EXERCISE BRIEF: Transcribe every record exactly as it appears.

SOURCE DATA below:

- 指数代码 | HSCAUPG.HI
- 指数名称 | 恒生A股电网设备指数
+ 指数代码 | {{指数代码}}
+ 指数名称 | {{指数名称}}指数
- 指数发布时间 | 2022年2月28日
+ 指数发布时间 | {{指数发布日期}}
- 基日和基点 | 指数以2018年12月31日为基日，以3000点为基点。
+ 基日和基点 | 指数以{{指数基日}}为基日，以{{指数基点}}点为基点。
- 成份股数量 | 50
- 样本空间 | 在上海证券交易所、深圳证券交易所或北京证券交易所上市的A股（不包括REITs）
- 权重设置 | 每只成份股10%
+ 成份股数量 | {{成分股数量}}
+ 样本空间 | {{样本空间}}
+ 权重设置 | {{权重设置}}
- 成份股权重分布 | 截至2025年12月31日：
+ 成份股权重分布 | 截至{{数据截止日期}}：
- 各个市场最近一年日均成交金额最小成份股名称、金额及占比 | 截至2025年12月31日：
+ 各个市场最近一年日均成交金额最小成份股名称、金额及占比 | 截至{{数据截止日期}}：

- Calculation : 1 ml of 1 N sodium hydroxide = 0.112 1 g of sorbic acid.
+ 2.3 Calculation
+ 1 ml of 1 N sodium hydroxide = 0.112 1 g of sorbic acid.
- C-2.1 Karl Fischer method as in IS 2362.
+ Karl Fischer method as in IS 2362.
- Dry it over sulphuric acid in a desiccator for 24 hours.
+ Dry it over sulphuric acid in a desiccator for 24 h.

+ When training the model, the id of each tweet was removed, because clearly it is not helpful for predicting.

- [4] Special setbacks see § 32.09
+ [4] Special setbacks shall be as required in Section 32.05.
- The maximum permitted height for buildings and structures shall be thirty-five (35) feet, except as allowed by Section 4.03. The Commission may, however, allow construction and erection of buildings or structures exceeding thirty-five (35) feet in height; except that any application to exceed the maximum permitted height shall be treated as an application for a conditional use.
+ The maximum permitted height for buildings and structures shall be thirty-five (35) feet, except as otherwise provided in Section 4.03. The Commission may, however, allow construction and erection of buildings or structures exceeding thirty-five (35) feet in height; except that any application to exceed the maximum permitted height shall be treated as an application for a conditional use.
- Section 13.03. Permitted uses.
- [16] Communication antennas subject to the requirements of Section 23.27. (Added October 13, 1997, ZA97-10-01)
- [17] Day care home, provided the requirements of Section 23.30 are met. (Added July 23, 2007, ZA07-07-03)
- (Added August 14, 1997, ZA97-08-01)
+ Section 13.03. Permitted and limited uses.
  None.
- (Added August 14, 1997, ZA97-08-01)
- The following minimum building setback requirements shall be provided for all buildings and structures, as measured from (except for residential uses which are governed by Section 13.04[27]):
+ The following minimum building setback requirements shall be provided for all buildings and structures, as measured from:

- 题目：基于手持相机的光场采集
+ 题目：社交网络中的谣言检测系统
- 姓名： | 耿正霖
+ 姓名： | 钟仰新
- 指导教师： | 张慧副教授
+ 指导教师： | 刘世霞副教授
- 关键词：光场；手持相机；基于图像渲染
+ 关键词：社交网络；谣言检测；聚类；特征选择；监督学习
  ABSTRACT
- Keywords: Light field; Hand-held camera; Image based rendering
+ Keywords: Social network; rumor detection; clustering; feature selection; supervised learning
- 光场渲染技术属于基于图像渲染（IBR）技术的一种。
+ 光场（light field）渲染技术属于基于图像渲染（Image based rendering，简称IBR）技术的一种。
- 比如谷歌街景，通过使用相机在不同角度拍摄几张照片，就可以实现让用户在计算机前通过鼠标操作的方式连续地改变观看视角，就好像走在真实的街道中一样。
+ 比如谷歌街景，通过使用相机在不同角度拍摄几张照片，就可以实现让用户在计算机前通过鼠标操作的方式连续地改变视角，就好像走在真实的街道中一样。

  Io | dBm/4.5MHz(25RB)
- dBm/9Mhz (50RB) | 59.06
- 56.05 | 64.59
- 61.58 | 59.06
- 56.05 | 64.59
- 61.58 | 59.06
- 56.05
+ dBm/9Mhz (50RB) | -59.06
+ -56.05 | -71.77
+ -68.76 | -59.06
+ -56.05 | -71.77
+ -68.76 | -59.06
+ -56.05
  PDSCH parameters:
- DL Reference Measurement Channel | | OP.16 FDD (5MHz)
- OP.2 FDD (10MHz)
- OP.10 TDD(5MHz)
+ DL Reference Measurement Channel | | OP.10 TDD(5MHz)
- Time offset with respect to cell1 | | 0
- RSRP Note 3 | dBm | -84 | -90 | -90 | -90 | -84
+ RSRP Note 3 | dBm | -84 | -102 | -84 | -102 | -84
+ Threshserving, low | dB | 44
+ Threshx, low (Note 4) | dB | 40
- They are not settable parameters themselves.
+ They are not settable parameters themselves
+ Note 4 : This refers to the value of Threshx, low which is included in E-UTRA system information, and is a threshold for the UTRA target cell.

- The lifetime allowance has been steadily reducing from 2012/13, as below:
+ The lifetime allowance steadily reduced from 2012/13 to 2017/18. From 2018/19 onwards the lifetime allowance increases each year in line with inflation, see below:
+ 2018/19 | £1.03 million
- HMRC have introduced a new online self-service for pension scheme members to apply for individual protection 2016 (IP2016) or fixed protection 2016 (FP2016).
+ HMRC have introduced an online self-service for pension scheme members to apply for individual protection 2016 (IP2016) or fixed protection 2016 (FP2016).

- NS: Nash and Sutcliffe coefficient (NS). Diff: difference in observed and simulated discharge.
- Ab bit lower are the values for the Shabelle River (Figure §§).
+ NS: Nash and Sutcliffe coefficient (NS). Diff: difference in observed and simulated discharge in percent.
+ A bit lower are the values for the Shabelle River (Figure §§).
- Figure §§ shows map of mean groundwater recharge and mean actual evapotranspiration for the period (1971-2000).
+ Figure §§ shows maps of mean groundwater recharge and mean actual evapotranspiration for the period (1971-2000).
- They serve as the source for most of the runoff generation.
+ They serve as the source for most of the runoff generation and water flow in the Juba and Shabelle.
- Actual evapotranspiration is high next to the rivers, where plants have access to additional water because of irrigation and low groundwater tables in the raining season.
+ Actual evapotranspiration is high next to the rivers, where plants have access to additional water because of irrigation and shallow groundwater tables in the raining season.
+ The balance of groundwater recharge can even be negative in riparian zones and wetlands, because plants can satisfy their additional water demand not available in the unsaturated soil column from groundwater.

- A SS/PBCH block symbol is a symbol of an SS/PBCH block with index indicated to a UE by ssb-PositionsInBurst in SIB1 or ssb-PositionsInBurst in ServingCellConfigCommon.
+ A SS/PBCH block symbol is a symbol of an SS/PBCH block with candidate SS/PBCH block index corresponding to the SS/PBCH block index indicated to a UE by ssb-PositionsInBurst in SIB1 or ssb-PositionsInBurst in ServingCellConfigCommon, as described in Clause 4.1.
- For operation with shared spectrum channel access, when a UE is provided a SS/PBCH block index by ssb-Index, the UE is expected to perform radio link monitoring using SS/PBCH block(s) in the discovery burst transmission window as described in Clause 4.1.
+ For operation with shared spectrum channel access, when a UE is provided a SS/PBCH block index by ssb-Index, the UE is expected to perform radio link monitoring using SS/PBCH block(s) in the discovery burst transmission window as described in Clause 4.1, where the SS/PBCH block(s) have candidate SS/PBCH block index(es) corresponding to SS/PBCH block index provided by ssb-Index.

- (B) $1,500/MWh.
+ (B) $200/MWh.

End of SOURCE DATA.

OUTPUT OF THE EXERCISE:
- 指数代码 | HSCAUPG.HI
- 指数名称 | 恒生A股电网设备指数
+ 指数代码 | {{指数代码}}
+ 指数名称 | {{指数名称}}指数
- 指数发布时间 | 2022年2月28日
+ 指数发布时间 | {{指数发布日期}}
- 基日和基点 | 指数以2018年12月31日为基日，以3000点为基点。
+ 基日和基点 | 指数以{{指数基日}}为基日，以{{指数基点}}点为基点。
- 成份股数量 | 50
- 样本空间 | 在上海证券交易所、深圳证券交易所或北京证券交易所上市的A股（不包括REITs）
- 权重设置 | 每只成份股10%
+ 成份股数量 | {{成分股数量}}
+ 样本空间 | {{样本空间}}
+ 权重设置 | {{权重设置}}
- 成份股权重分布 | 截至2025年12月31日：
+ 成份股权重分布 | 截至{{数据截止日期}}：
- 各个市场最近一年日均成交金额最小成份股名称、金额及占比 | 截至2025年12月31日：
+ 各个市场最近一年日均成交金额最小成份股名称、金额及占比 | 截至{{数据截止日期}}：

- Calculation : 1 ml of 1 N sodium hydroxide = 0.112 1 g of sorbic acid.
+ 2.3 Calculation
+ 1 ml of 1 N sodium hydroxide = 0.112 1 g of sorbic acid.
- C-2.1 Karl Fischer method as in IS 2362.
+ Karl Fischer method as in IS 2362.
- Dry it over sulphuric acid in a desiccator for 24 hours.
+ Dry it over sulphuric acid in a desiccator for 24 h.

+ When training the model, the id of each tweet was removed, because clearly it is not helpful for predicting.

- [4] Special setbacks see § 32.09
+ [4] Special setbacks shall be as required in Section 32.05.
- The maximum permitted height for buildings and structures shall be thirty-five (35) feet, except as allowed by Section 4.03. The Commission may, however, allow construction and erection of buildings or structures exceeding thirty-five (35) feet in height; except that any application to exceed the maximum permitted height shall be treated as an application for a conditional use.
+ The maximum permitted height for buildings and structures shall be thirty-five (35) feet, except as otherwise provided in Section 4.03. The Commission may, however, allow construction and erection of buildings or structures exceeding thirty-five (35) feet in height; except that any application to exceed the maximum permitted height shall be treated as an application for a conditional use.
- Section 13.03. Permitted uses.
- [16] Communication antennas subject to the requirements of Section 23.27. (Added October 13, 1997, ZA97-10-01)
- [17] Day care home, provided the requirements of Section 23.30 are met. (Added July 23, 2007, ZA07-07-03)
- (Added August 14, 1997, ZA97-08-01)
+ Section 13.03. Permitted and limited uses.
  None.
- (Added August 14, 1997, ZA97-08-01)
- The following minimum building setback requirements shall be provided for all buildings and structures, as measured from (except for residential uses which are governed by Section 13.04[27]):
+ The following minimum building setback requirements shall be provided for all buildings and structures, as measured from:

- 题目：基于手持相机的光场采集
+ 题目：社交网络中的谣言检测系统
- 姓名： | 耿正霖
+ 姓名： | 钟仰新
- 指导教师： | 张慧副教授
+ 指导教师： | 刘世霞副教授
- 关键词：光场；手持相机；基于图像渲染
+ 关键词：社交网络；谣言检测；聚类；特征选择；监督学习
  ABSTRACT
- Keywords: Light field; Hand-held camera; Image based rendering
+ Keywords: Social network; rumor detection; clustering; feature selection; supervised learning
- 光场渲染技术属于基于图像渲染（IBR）技术的一种。
+ 光场（light field）渲染技术属于基于图像渲染（Image based rendering，简称IBR）技术的一种。
- 比如谷歌街景，通过使用相机在不同角度拍摄几张照片，就可以实现让用户在计算机前通过鼠标操作的方式连续地改变观看视角，就好像走在真实的街道中一样。
+ 比如谷歌街景，通过使用相机在不同角度拍摄几张照片，就可以实现让用户在计算机前通过鼠标操作的方式连续地改变视角，就好像走在真实的街道中一样。

  Io | dBm/4.5MHz(25RB)
- dBm/9Mhz (50RB) | 59.06
- 56.05 | 64.59
- 61.58 | 59.06
- 56.05 | 64.59
- 61.58 | 59.06
- 56.05
+ dBm/9Mhz (50RB) | -59.06
+ -56.05 | -71.77
+ -68.76 | -59.06
+ -56.05 | -71.77
+ -68.76 | -59.06
+ -56.05
  PDSCH parameters:
- DL Reference Measurement Channel | | OP.16 FDD (5MHz)
- OP.2 FDD (10MHz)
- OP.10 TDD(5MHz)
+ DL Reference Measurement Channel | | OP.10 TDD(5MHz)
- Time offset with respect to cell1 | | 0
- RSRP Note 3 | dBm | -84 | -90 | -90 | -90 | -84
+ RSRP Note 3 | dBm | -84 | -102 | -84 | -102 | -84
+ Threshserving, low | dB | 44
+ Threshx, low (Note 4) | dB | 40
- They are not settable parameters themselves.
+ They are not settable parameters themselves
+ Note 4 : This refers to the value of Threshx, low which is included in E-UTRA system information, and is a threshold for the UTRA target cell.

- The lifetime allowance has been steadily reducing from 2012/13, as below:
+ The lifetime allowance steadily reduced from 2012/13 to 2017/18. From 2018/19 onwards the lifetime allowance increases each year in line with inflation, see below:
+ 2018/19 | £1.03 million
- HMRC have introduced a new online self-service for pension scheme members to apply for individual protection 2016 (IP2016) or fixed protection 2016 (FP2016).
+ HMRC have introduced an online self-service for pension scheme members to apply for individual protection 2016 (IP2016) or fixed protection 2016 (FP2016).

- NS: Nash and Sutcliffe coefficient (NS). Diff: difference in observed and simulated discharge.
- Ab bit lower are the values for the Shabelle River (Figure §§).
+ NS: Nash and Sutcliffe coefficient (NS). Diff: difference in observed and simulated discharge in percent.
+ A bit lower are the values for the Shabelle River (Figure §§).
- Figure §§ shows map of mean groundwater recharge and mean actual evapotranspiration for the period (1971-2000).
+ Figure §§ shows maps of mean groundwater recharge and mean actual evapotranspiration for the period (1971-2000).
- They serve as the source for most of the runoff generation.
+ They serve as the source for most of the runoff generation and water flow in the Juba and Shabelle.
- Actual evapotranspiration is high next to the rivers, where plants have access to additional water because of irrigation and low groundwater tables in the raining season.
+ Actual evapotranspiration is high next to the rivers, where plants have access to additional water because of irrigation and shallow groundwater tables in the raining season.
+ The balance of groundwater recharge can even be negative in riparian zones and wetlands, because plants can satisfy their additional water demand not available in the unsaturated soil column from groundwater.

- A SS/PBCH block symbol is a symbol of an SS/PBCH block with index indicated to a UE by ssb-PositionsInBurst in SIB1 or ssb-PositionsInBurst in ServingCellConfigCommon.
+ A SS/PBCH block symbol is a symbol of an SS/PBCH block with candidate SS/PBCH block index corresponding to the SS/PBCH block index indicated to a UE by ssb-PositionsInBurst in SIB1 or ssb-PositionsInBurst in ServingCellConfigCommon, as described in Clause 4.1.
- For operation with shared spectrum channel access, when a UE is provided a SS/PBCH block index by ssb-Index, the UE is expected to perform radio link monitoring using SS/PBCH block(s) in the discovery burst transmission window as described in Clause 4.1.
+ For operation with shared spectrum channel access, when a UE is provided a SS/PBCH block index by ssb-Index, the UE is expected to perform radio link monitoring using SS/PBCH block(s) in the discovery burst transmission window as described in Clause 4.1, where the SS/PBCH block(s) have candidate SS/PBCH block index(es) corresponding to SS/PBCH block index provided by ssb-Index.

- (B) $1,500/MWh.
+ (B) $200/MWh.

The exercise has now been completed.